Tertawa, melihat dengan sorotan tajam seolah-olah nampak sesuatu yang aneh, mengernyitkan dahi, dan bahkan mungkin memperlihatkan senyuman sinis dan sedikit tak ihklas. Mungkin itulah sedikit gambaran dari reaksi yang orang tunjukkan ketika mendengar orang lain berbicara dengan menggunakan dialek ngapak. Masih teringat dengan jelas, ketika dalam suatu mata kuliah ditugaskan untuk mempraktekan bahasa ngapak, teman-teman menertawakan layaknya sedang menonton acara komedi di TV seperti OVJ dan melihat para komedian melawak dan menghibur penonton di panggung hiburan, bahkan ada juga yang dengan sengaja merekam. Hari itu, saya benar-benar merasa menjalani profesi baru sebagai pelawak/komedian, sebuah profesi yang sama sekali tak pernah terlintas dalam benak saya untuk dijalani menjadi seorang komedian.
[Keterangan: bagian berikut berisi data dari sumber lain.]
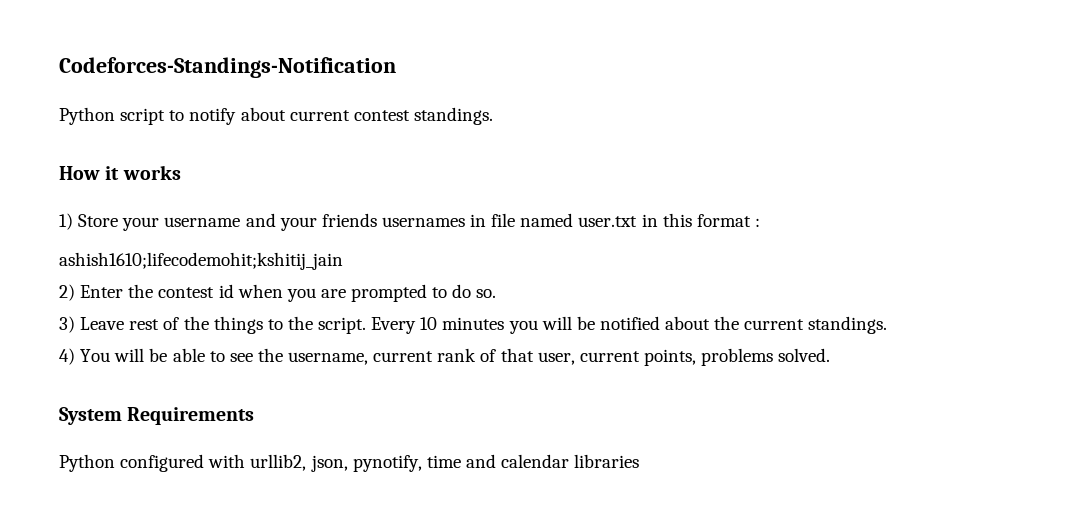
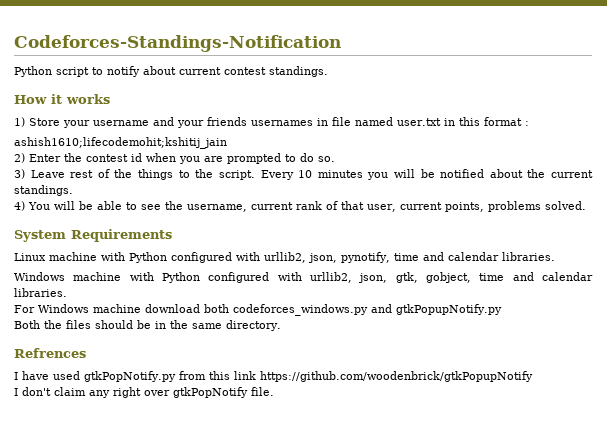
- Python configured with urllib2, json, pynotify, time and calendar libraries
+ Linux machine with Python configured with urllib2, json, pynotify, time and calendar libraries.
+ Windows machine with Python configured with urllib2, json, gtk, gobject, time and calendar libraries.
+ For Windows machine download both codeforces_windows.py and gtkPopupNotify.py
+ Both the files should be in the same directory.
+ Refrences
+ I have used gtkPopNotify.py from this link https://github.com/woodenbrick/gtkPopupNotify
+ I don't claim any right over gtkPopNotify file.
Ngapak sendiri merupakan bahasa daerah yang tersebar di beberapa daerah seperti Banyumas, Purbalingga, Banjarnegara, Cilacap, dan Tegal. Bahasa ngapak tentu memiliki kekhasan tersendiri, begitupun dengan bahasa dari daerah-daerah lainnya. Akan tetapi dalam kehidupan masyarakat, kebanyakan orang menganggap bahwa bahasa ngapak cenderung kasar. Padahal sudah tertera dengan jelas dalam mata pelajaran Sosiologi bahwa bahasa dikategorikan dalam suatu struktur yang disebut diferensiasi sosial, yang berarti tidak ada satupun bahasa yang memiliki kedudukan lebih tinggi dari bahasa lain dan tidak juga ada bahasa satu yang lebih baik dari bahasa lain. Jujur saja dari anggapan tersebutlah yang membuat awal-awal kuliah saya sedikit minder dan malu untuk menggunakan bahasa ngapak, takut kalau-kalau atau jangan-jangan nanti saya juga dikategorikan sebagai orang kasar. Dan berangkat dari anggapan bahasa kasar, perasaan minder dan malu itulah yang akhirnya membuat saya lebih sering berkomunikasi dengan menggunakan bahasa Indonesia. Kondisi demikian berlangsung hampir selama 3 semester awal saya kuliah. Lama kelamaan saya sadar bahwa apa yang selama ini saya pelajari dalam ilmu Sosiologi dan Antropologi sebagai program studi yang saya ambil, sama sekali tidak pernah mengajarkan untuk memberikan penilaian benar atau salah, baik atau buruk mengenai suatu fenomena sosial dalam masyarakat. Terlebih lagi kita dilahirkan dan dibesarkan dalam sebuah negara yang dikatakan sebagai negara multikultural, plural, dan penuh dengan keanekaragaman, termasuk di dalamnya beraneka ragam bahasa.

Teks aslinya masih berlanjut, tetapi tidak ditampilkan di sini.